# Provided data

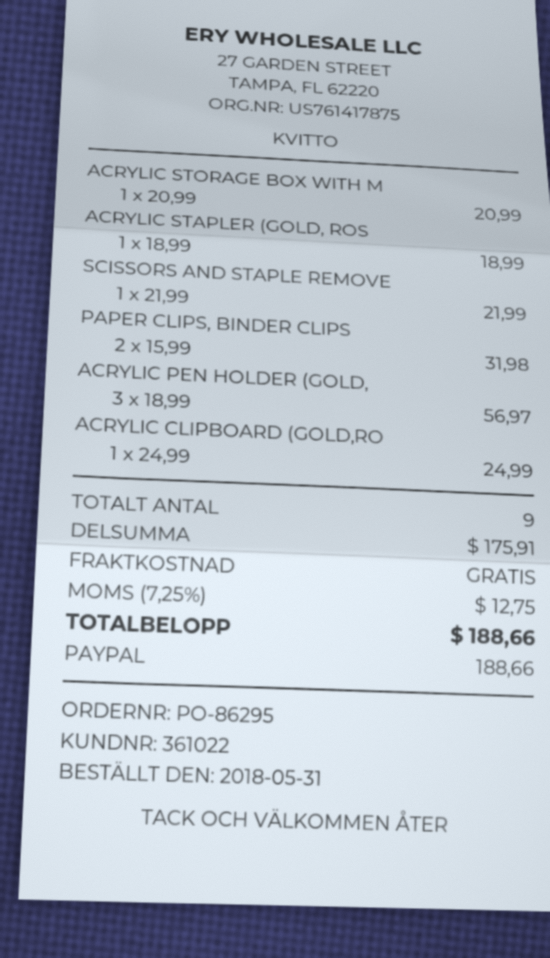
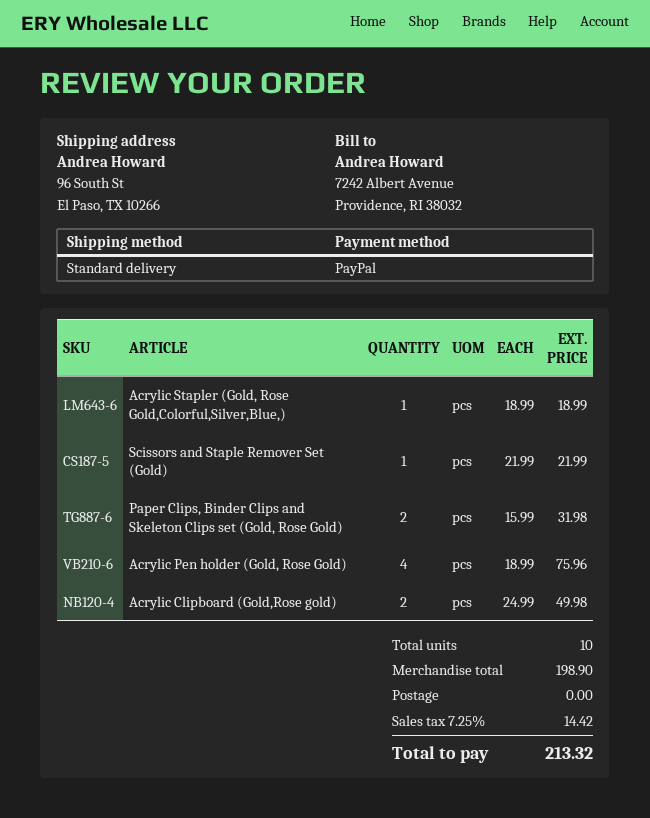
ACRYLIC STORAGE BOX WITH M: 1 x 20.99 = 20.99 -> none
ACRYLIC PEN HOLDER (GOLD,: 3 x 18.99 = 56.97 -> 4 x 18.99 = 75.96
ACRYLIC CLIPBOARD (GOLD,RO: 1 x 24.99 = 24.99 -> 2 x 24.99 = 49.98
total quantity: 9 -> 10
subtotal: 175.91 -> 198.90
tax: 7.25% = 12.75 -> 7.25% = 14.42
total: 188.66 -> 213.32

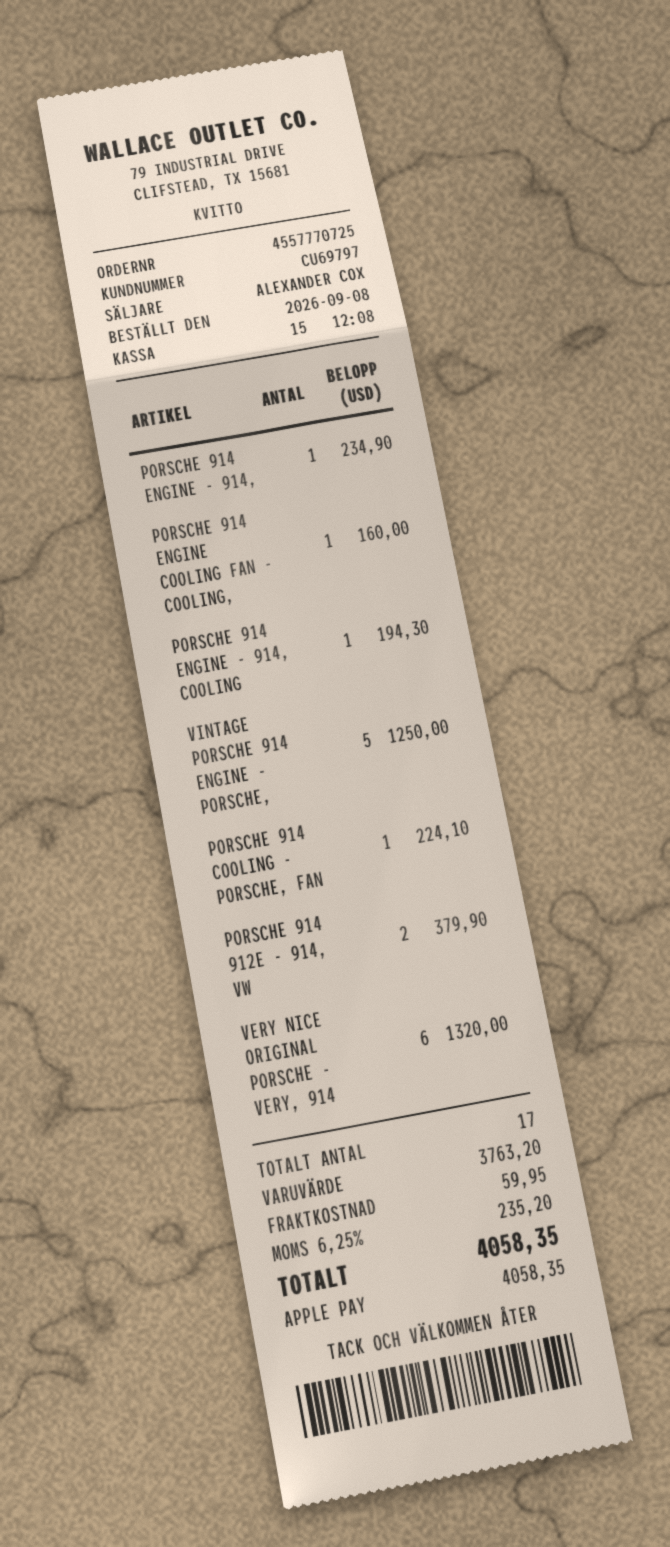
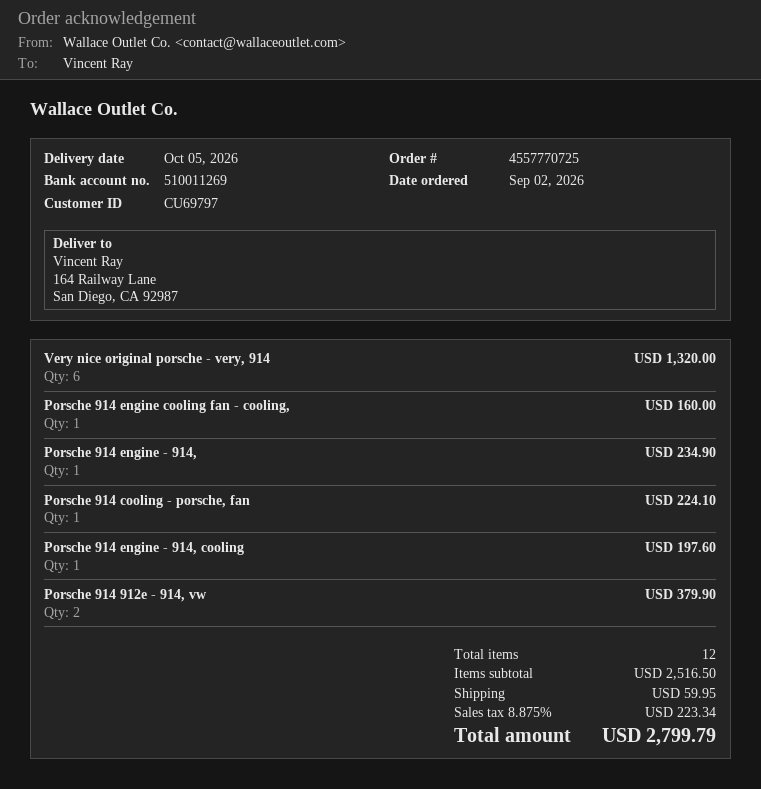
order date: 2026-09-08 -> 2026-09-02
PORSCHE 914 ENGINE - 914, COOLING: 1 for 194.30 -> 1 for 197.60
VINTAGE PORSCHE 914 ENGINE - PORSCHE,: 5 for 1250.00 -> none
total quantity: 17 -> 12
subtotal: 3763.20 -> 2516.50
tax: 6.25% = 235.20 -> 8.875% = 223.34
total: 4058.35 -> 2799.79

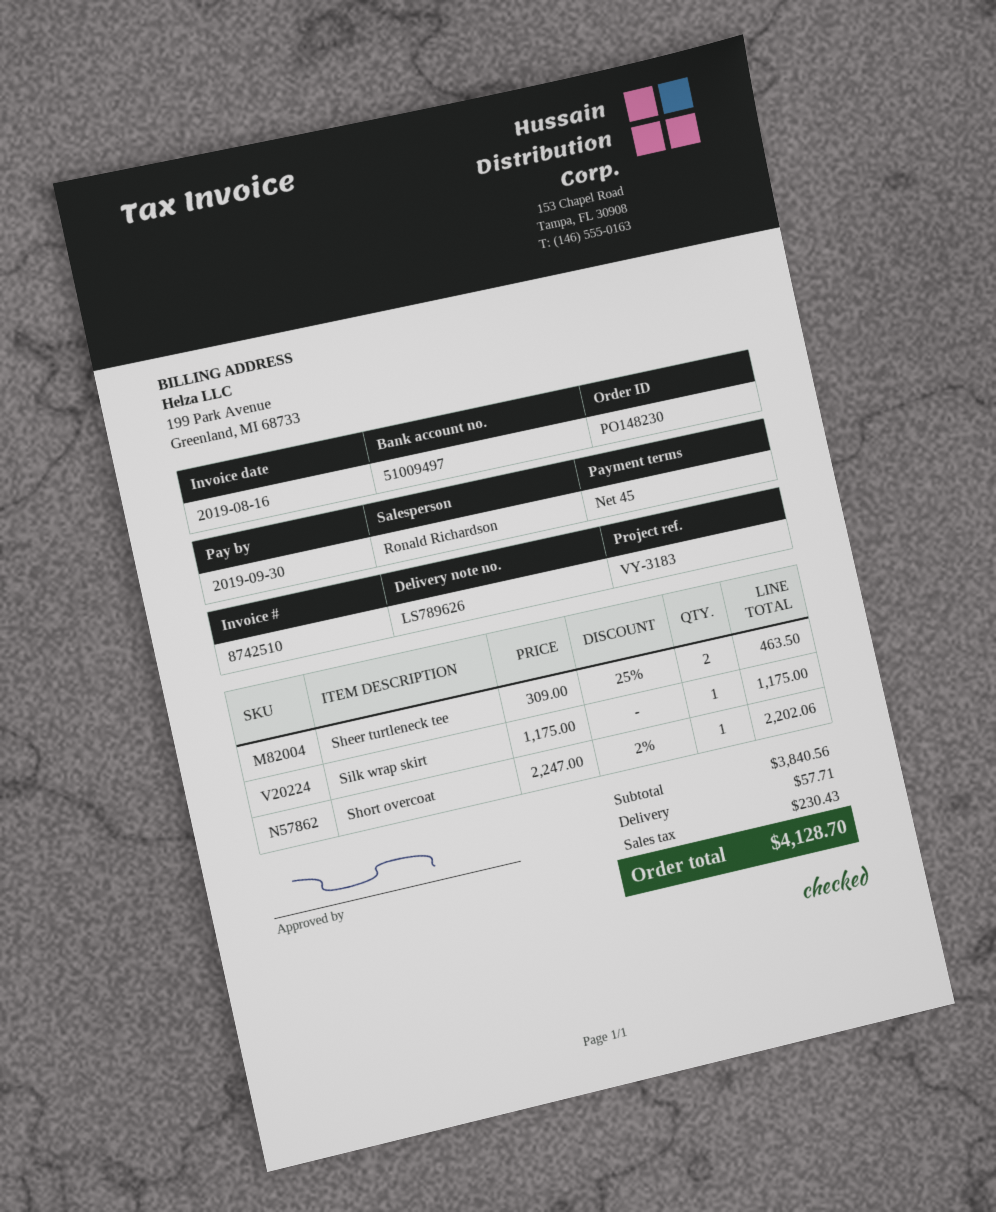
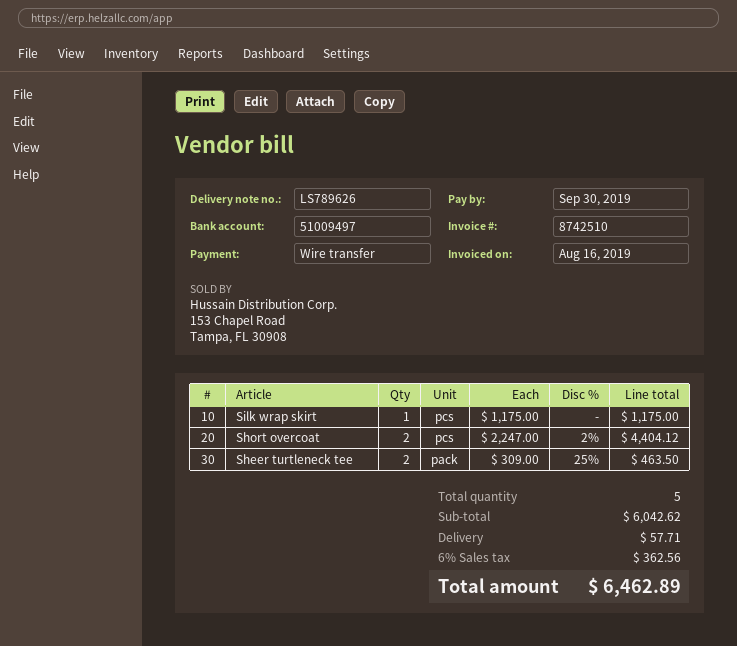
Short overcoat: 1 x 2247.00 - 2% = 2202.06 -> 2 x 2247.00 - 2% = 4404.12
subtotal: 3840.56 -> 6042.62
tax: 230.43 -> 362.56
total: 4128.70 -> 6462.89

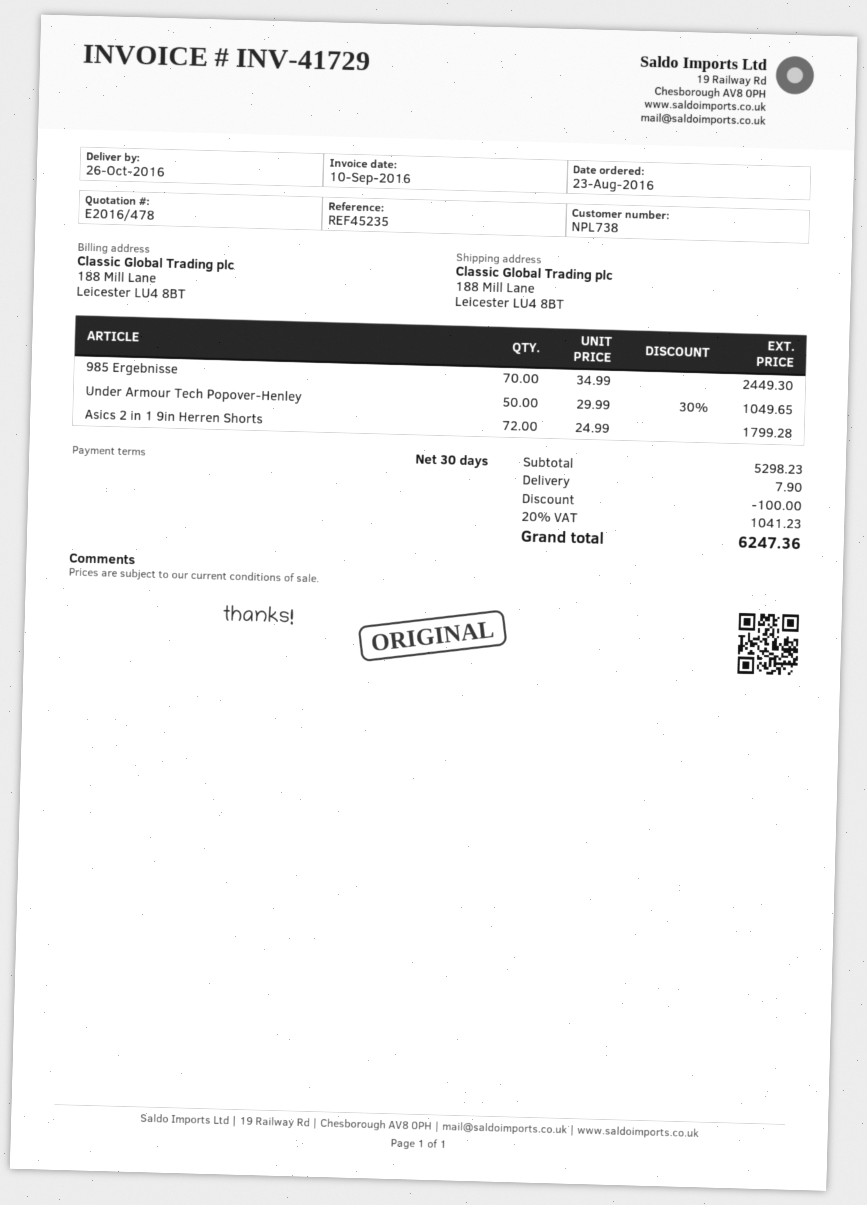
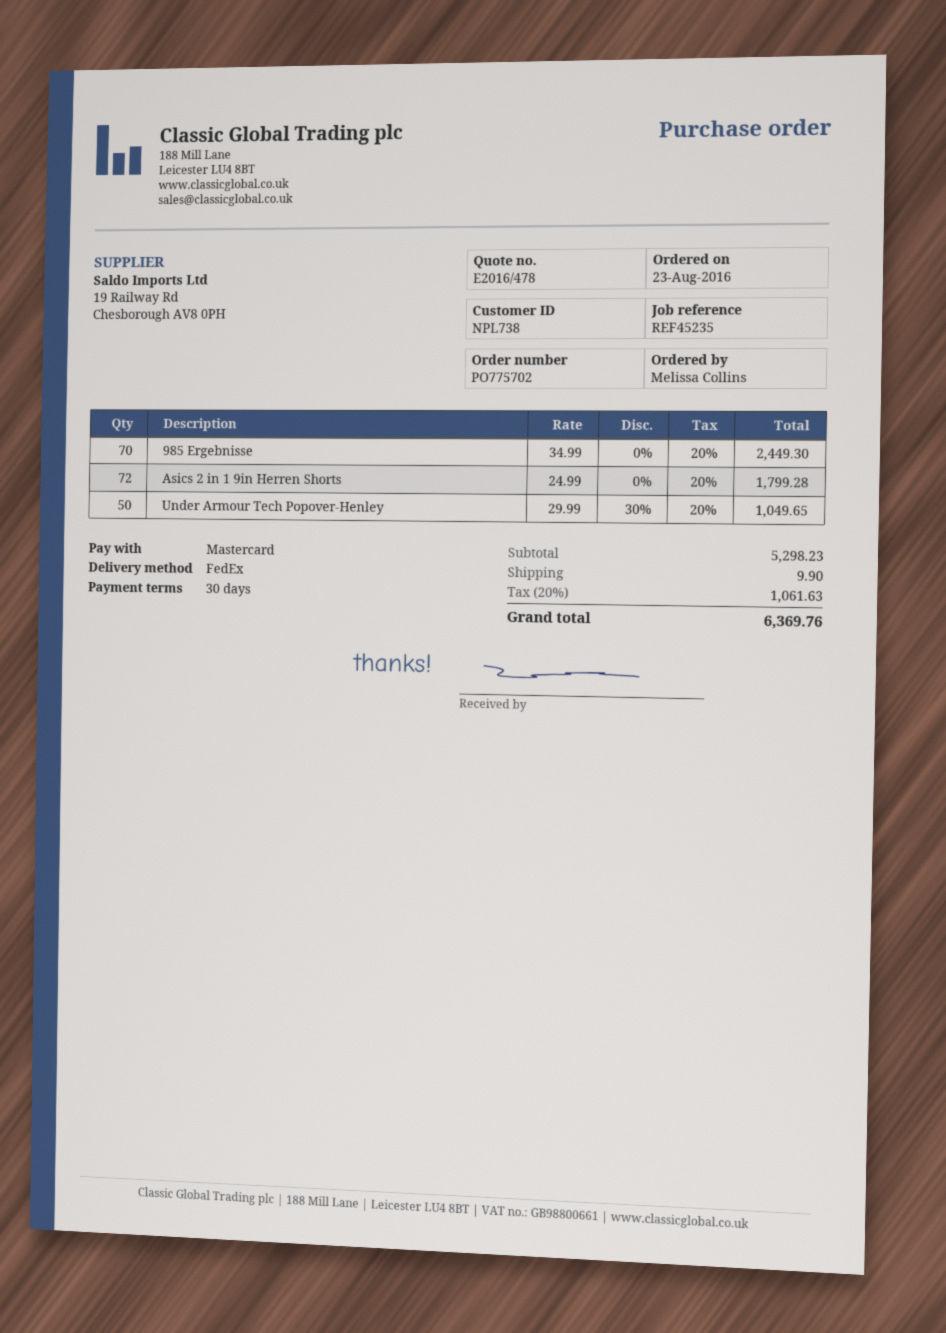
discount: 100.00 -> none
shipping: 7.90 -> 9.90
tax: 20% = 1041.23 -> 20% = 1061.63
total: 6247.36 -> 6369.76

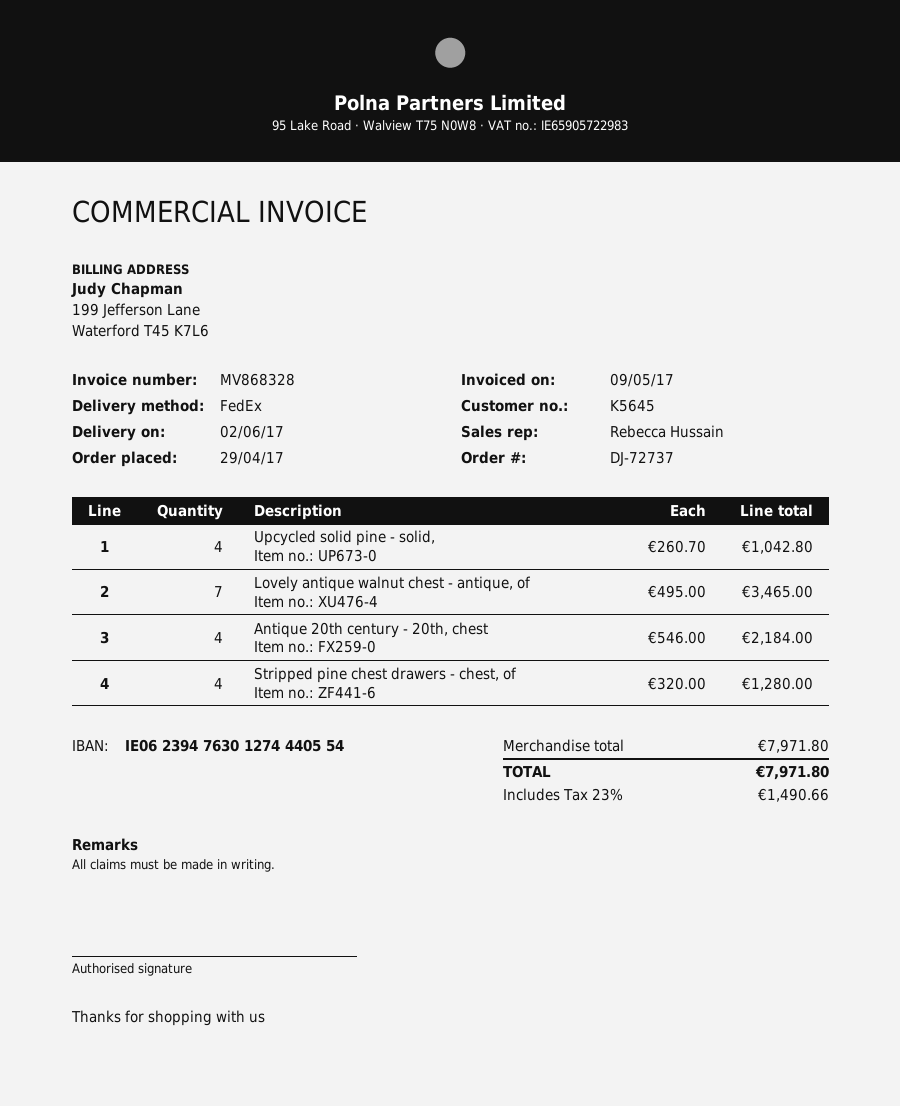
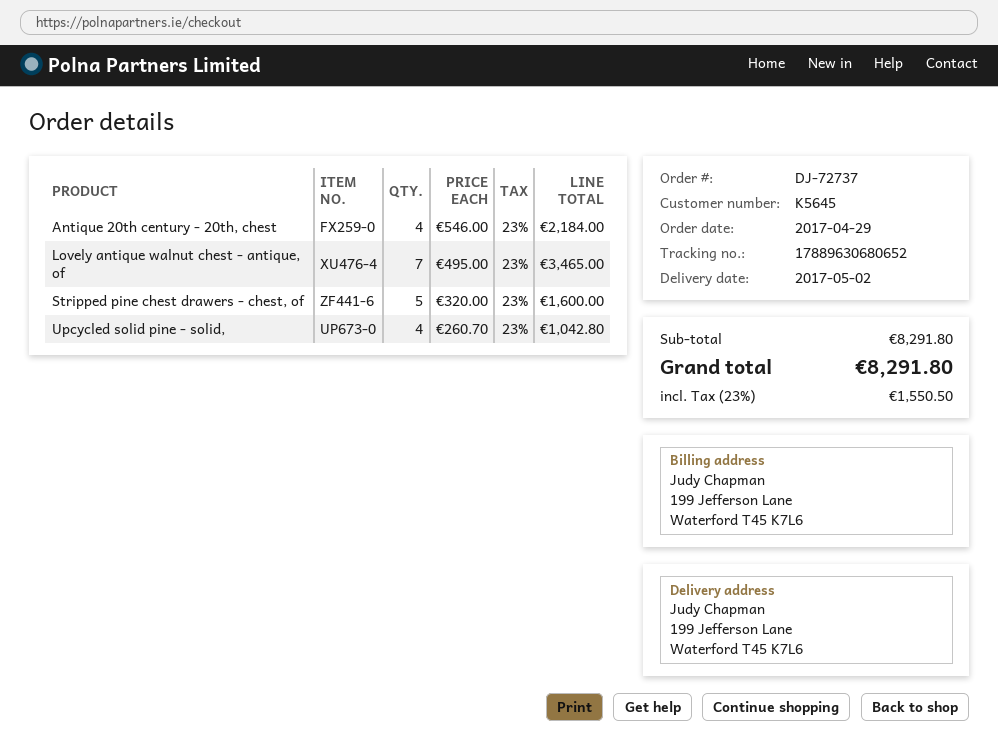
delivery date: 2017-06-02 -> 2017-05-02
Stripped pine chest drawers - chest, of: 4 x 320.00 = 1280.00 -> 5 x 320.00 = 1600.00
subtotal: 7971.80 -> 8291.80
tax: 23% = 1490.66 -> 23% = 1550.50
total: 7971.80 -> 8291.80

# Activity
Report how many lines in the entries hold the string "ACRYLIC". Nothing but the number is wanted.

# Solution below
3